Et je trouve mignon les propos enflammés d’acteurs de l’enseignement supérieur qui découvrent depuis quelques semaines les avantages des cours à distance, des méthodes par ateliers, de la pédagogie inversée ou par projets, des conférences en live et de l’utilité, à côté des formes classiques d’enseignement, des Zoom, Team et autres outils qu’on utilise depuis plusieurs années.

Disciples de David Copperfield, ils transforment leurs retards en découvertes, leur inadaptation en sens de l’innovation, « born again », oubliant les années de violentes critiques contre les méthodes non conventionnelles, découvreurs d’un futur qui est déjà notre présent.
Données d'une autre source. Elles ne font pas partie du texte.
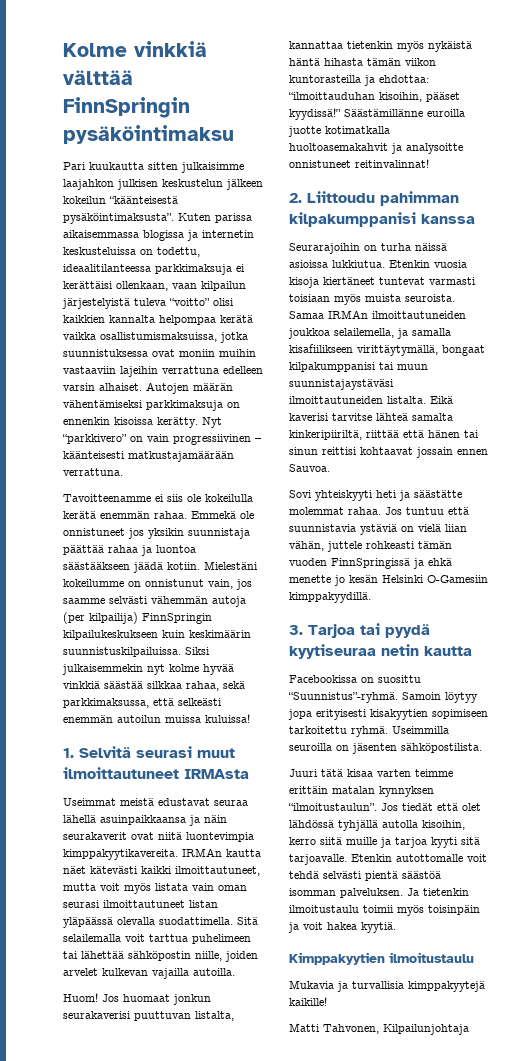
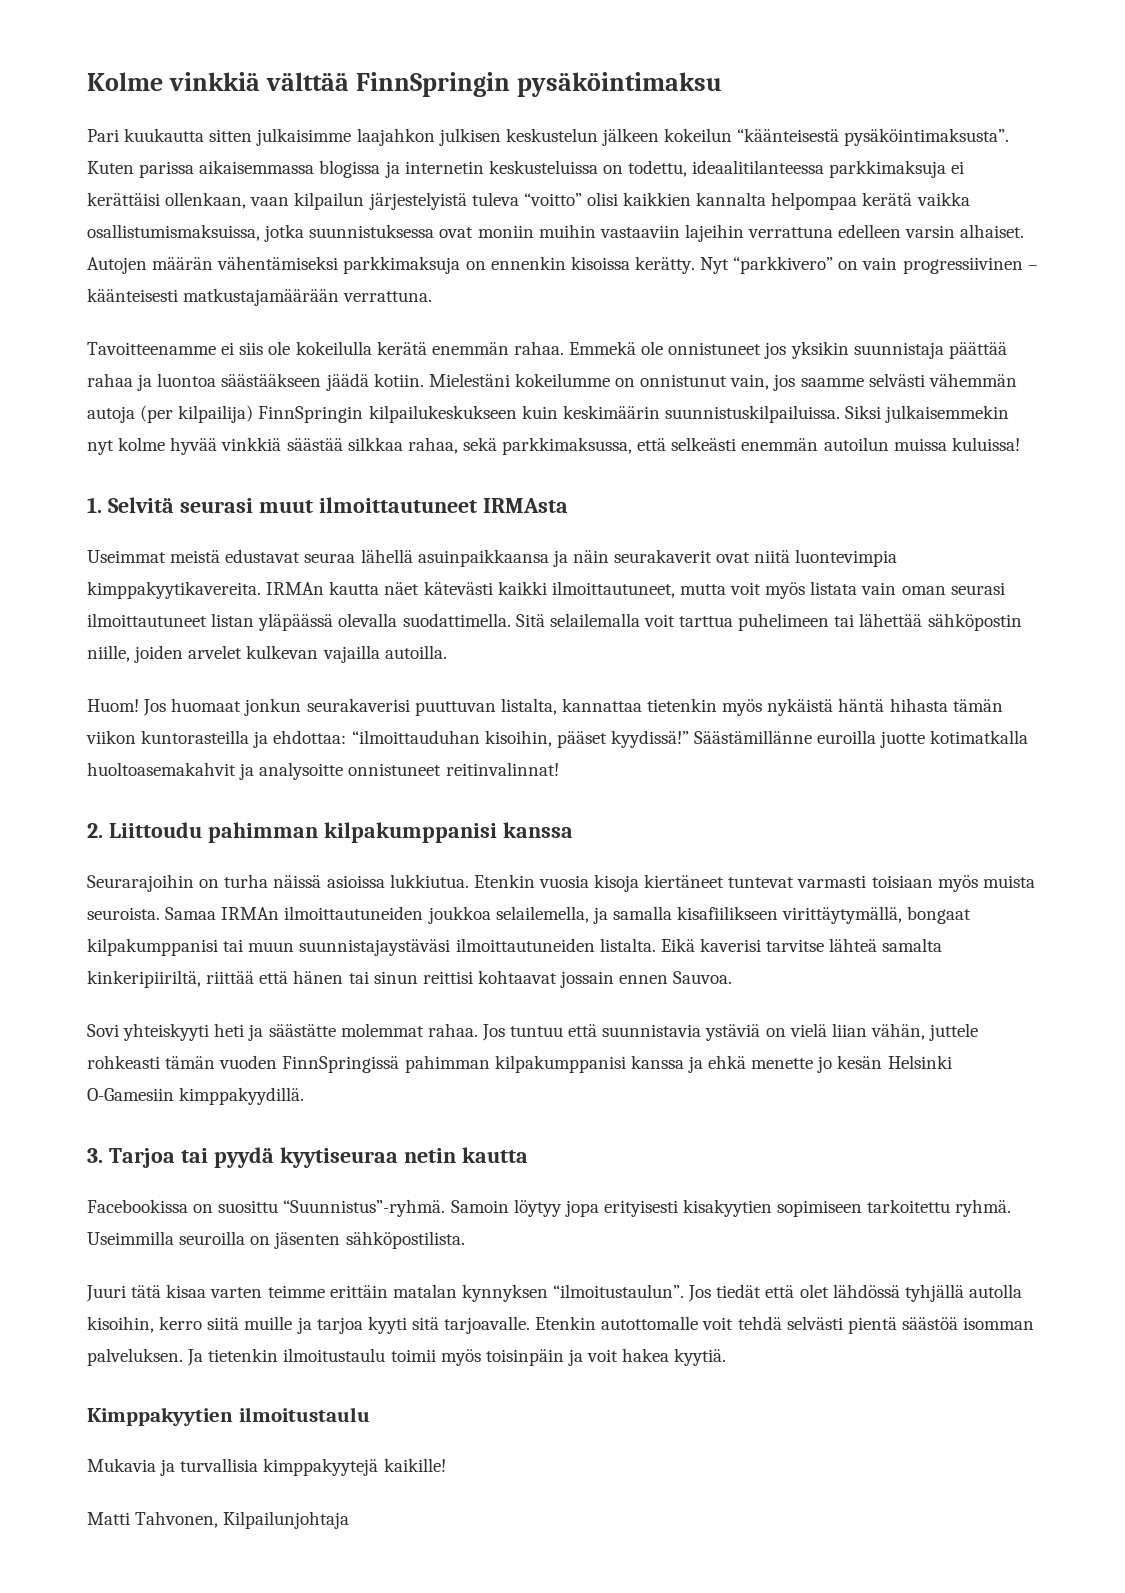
(410, 563) none -> [404,1055,684,1073] pahimman kilpakumppanisi kanssa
C’est agaçant, ce qui n’est pas grave. C’est gênant car c’est un signe de suffisance d’une mentalité qui n’aime pas le changement et l’innovation sauf s’il peut se l’accaparer, la transformer pour la normaliser, l’appauvrir.

Or cette modernité est ancrée dans de nombreuses écoles et institutions, dans divers domaines et depuis longtemps (nous comme bien d’autres… pour être très clair).

Alors comme le disait un cousin de Lao Tseu, « Si tu es parmi les derniers, contente-toi d’agir au lieu de discourir ».